Her şeyden önce “Öğretim Birliği” yok edildi çünkü.
Kendini aydın sananlar da baktılar kuzu kuzu…
Bu şu demekti:
Birbirine karşıt denebilecek düşüncede iki tür vatandaş yetişmesine yol açıldı. Bir çata dek birlikte gelecekler de ondan sonra mı yollar ayrılacak?
Öyle değil!
Daha baştan ayırmağa çalıştılar, çalışıyorlar…

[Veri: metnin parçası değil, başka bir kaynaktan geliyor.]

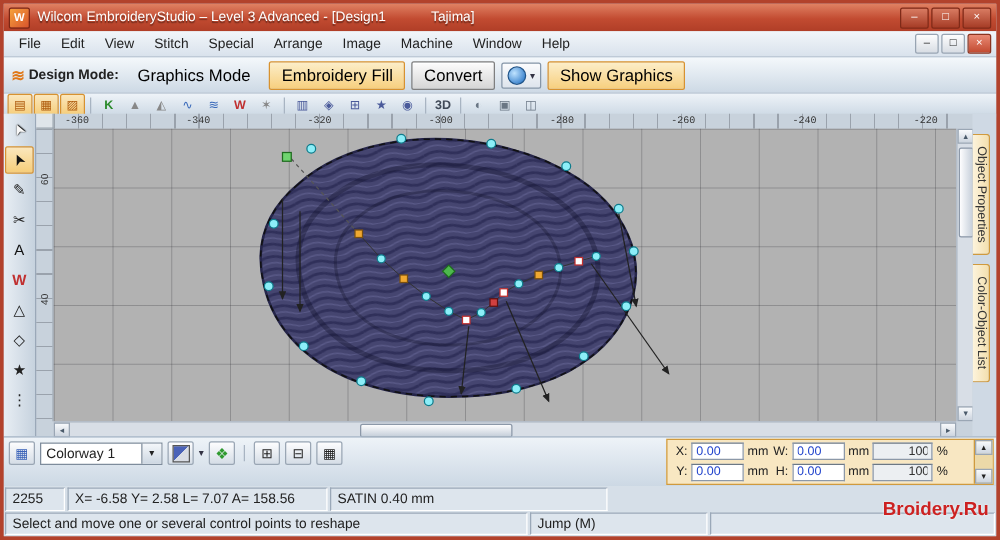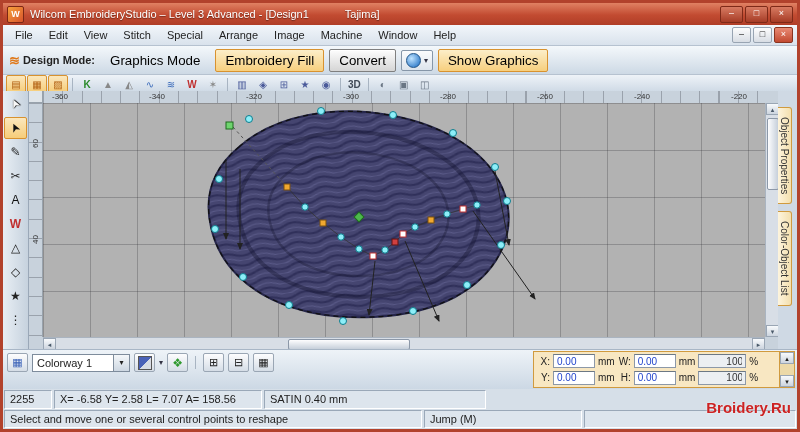--- a/index.html
+++ b/index.html
@@ -50,7 +50,7 @@
   .t-red{color:#c03030;font-weight:bold;}
   .corner{position:absolute;left:26px;top:0;width:14px;height:12px;background:#dfe5ea;border-right:1px solid #98a2ac;border-bottom:1px solid #98a2ac;box-sizing:border-box;}
   .hruler{position:absolute;left:40px;top:0;width:722px;height:12px;background:linear-gradient(#f2f4f6,#d2d8de);border-bottom:1px solid #98a2ac;overflow:hidden;
-    background-image:repeating-linear-gradient(to right,#9aa2ac 0 1px,transparent 1px 19.3px);}
+    background-image:repeating-linear-gradient(to right,#9aa2ac 0 1px,transparent 1px 19.3px);font-family:Liberation Mono, monospace;}
   .htick{position:absolute;top:1px;font-size:8px;color:#333;background:transparent;}
   .vruler{position:absolute;left:26px;top:12px;width:14px;height:234px;background:linear-gradient(90deg,#f2f4f6,#d2d8de);border-right:1px solid #98a2ac;overflow:hidden;
     background-image:repeating-linear-gradient(to bottom,#9aa2ac 0 1px,transparent 1px 19.3px);box-sizing:border-box;}

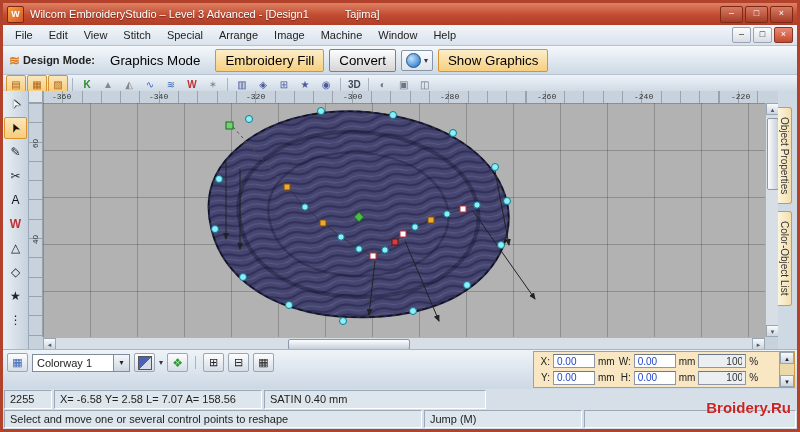--- a/index.html
+++ b/index.html
@@ -94,7 +94,7 @@
   .scell{border:1px solid;border-color:#9aa8b8 #fff #fff #9aa8b8;padding:2px 5px;white-space:nowrap;overflow:hidden;background:#dde5ed;box-sizing:border-box;}
   .c1{width:48px;} .c2{width:208px;} .c3{width:222px;} .c4{flex:1;}
   .hintbar{position:absolute;left:0;right:0;top:406px;height:20px;display:flex;background:#d6dfe8;gap:2px;padding:1px;box-sizing:border-box;}
-  .h1{width:418px;} .h2{width:158px;} .h3{flex:1;}
+  .h1{width:418px;} .h2{width:142px;} .h3{flex:1;}
   .watermark{position:absolute;right:6px;top:396px;font-size:15px;font-weight:bold;color:#cc2222;z-index:6;text-shadow:0 0 2px rgba(255,255,255,.85);}
 </style>
 </head>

İki ayrı evrene mi varacak yollar?
Amaç bu değil… Amaçları, bu yolları gene teke indirmek… Ama kendi istedikleri tek yola… Bizi bizden koparıyorlar kısacası…
Orta öğretime bakın…
Yolun biri “Batı” etkisinde… Neredeyse bizim özgün bir kültürümüz olmadığına inandıracaklar çocuklarımızı…

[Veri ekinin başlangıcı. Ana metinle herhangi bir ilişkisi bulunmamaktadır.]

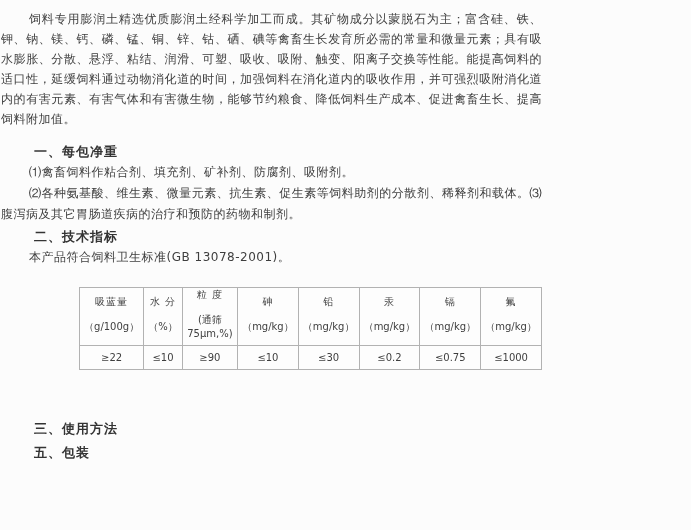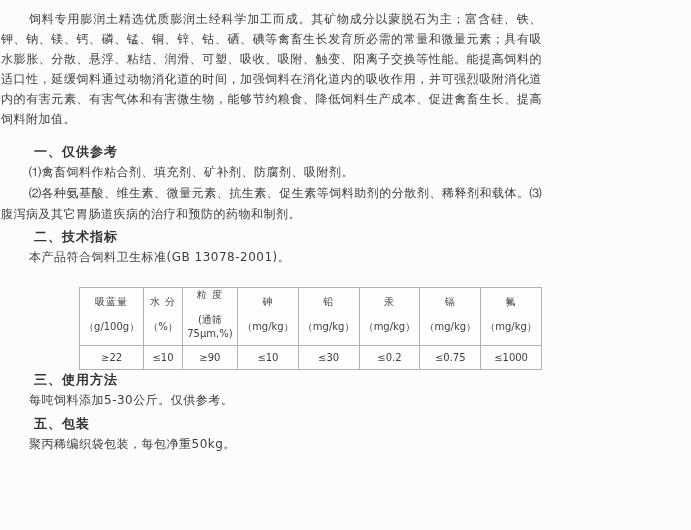--- a/index.html
+++ b/index.html
@@ -65,7 +65,7 @@
 
     <p class="intro">饲料专用膨润土精选优质膨润土经科学加工而成。其矿物成分以蒙脱石为主；富含硅、铁、钾、钠、镁、钙、磷、锰、铜、锌、钴、硒、碘等禽畜生长发育所必需的常量和微量元素；具有吸水膨胀、分散、悬浮、粘结、润滑、可塑、吸收、吸附、触变、阳离子交换等性能。能提高饲料的适口性，延缓饲料通过动物消化道的时间，加强饲料在消化道内的吸收作用，并可强烈吸附消化道内的有害元素、有害气体和有害微生物，能够节约粮食、降低饲料生产成本、促进禽畜生长、提高饲料附加值。</p>
 
-    <h3 class="h-scope">一、仅供参考</h3>
+    <h3 class="h-scope">一、每包净重</h3>
     <p class="p-item1">⑴禽畜饲料作粘合剂、填充剂、矿补剂、防腐剂、吸附剂。</p>
     <p class="p-item23">⑵各种氨基酸、维生素、微量元素、抗生素、促生素等饲料助剂的分散剂、稀释剂和载体。⑶腹泻病及其它胃肠道疾病的治疗和预防的药物和制剂。</p>
 

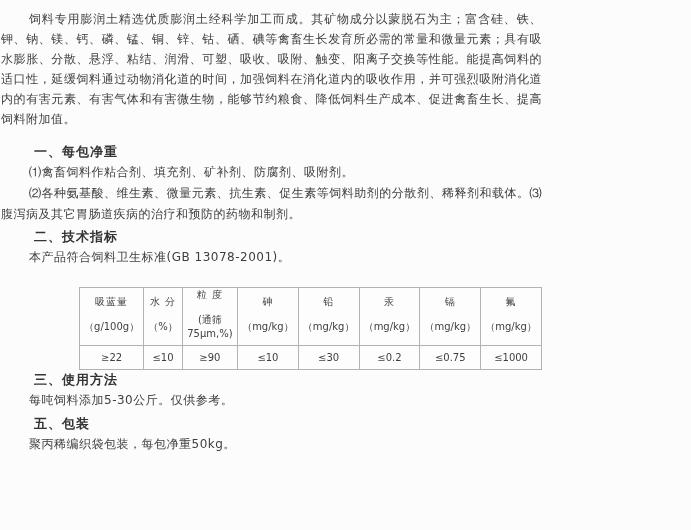--- a/index.html
+++ b/index.html
@@ -50,7 +50,7 @@
   .tname{line-height:14px;margin:0 0 11px 0;letter-spacing:1px;}
   .tunit{line-height:14px;margin:4px;letter-spacing:0;}
   tr.val td{height:23px;}
-  .h-usage{}
+  .h-usage{margin-top:50px;font-family:Liberation Mono, monospace;}
   .p-usage{margin-top:2px;}
   .h-notice{margin-top:3px;}
   .p-notice{margin-top:2px;}

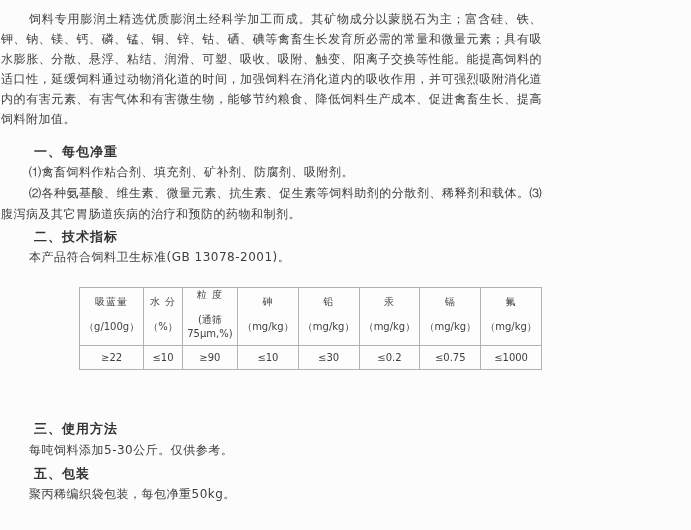--- a/index.html
+++ b/index.html
@@ -132,7 +132,6 @@
     </table>
 
     <h3 class="h-usage">三、使用方法</h3>
-    <p class="p-usage">每吨饲料添加5-30公斤。仅供参考。</p>
 
 
     <h3 class="h-pack">五、包装</h3>

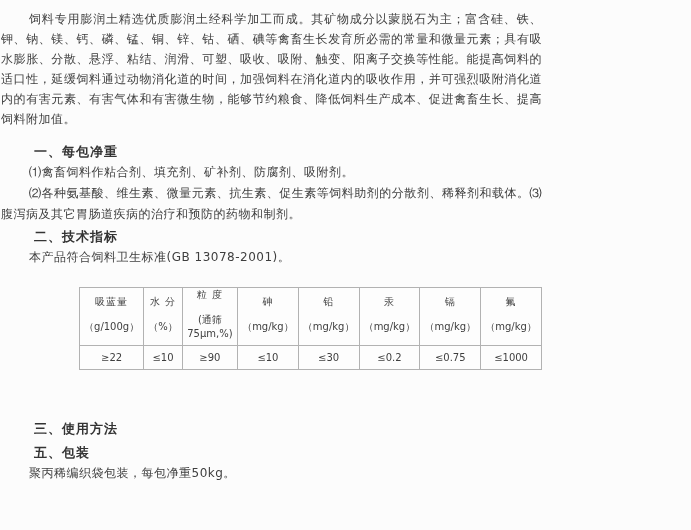--- a/index.html
+++ b/index.html
@@ -135,7 +135,6 @@
 
 
     <h3 class="h-pack">五、包装</h3>
-    <p class="p-pack">聚丙稀编织袋包装，每包净重50kg。</p>
 
   </div>
 </div>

Ansiklopedilere, bilgi sunarla (İnternet’le) sunulan bilgilere bakın… Bize ilişkin, doğru dürüst araştırmaya dayanan bilgi yerine Batının kendi yanlı bilgileriyle tıka basa dolu değil mi?
Dilimizi bile çatallaştırmağa çalışmıyorlar mı?
Öteki yol, imam- hatiplerin yolu…
Tam azıcık aydınlanma yoluna girildi, baskılardan kurtulacaklar derken nerelere geldiler…
Üniversitede dalları kopardılar birbirlerinden…
Hukuk dalının, sağlık dalından bilgisi yok… Bunu da uzmanlaşma sanıyorlar… Batılı üniversiteler “Disiplinler Arası Kürsü” ler kurarlarken bizimkiler durmadan bölünüyorlar.
Mimarları kent tasarım bilgilerinden yoksun yetiştiriyoruz. Kent tasarımcılarını mimarlık bilgilerinden yoksun… Daha doğrusu yetiştirdiğimizi sanıyoruz… İç mimarlar mimarlarla neredeyse yarışmaya kalkışıyorlar.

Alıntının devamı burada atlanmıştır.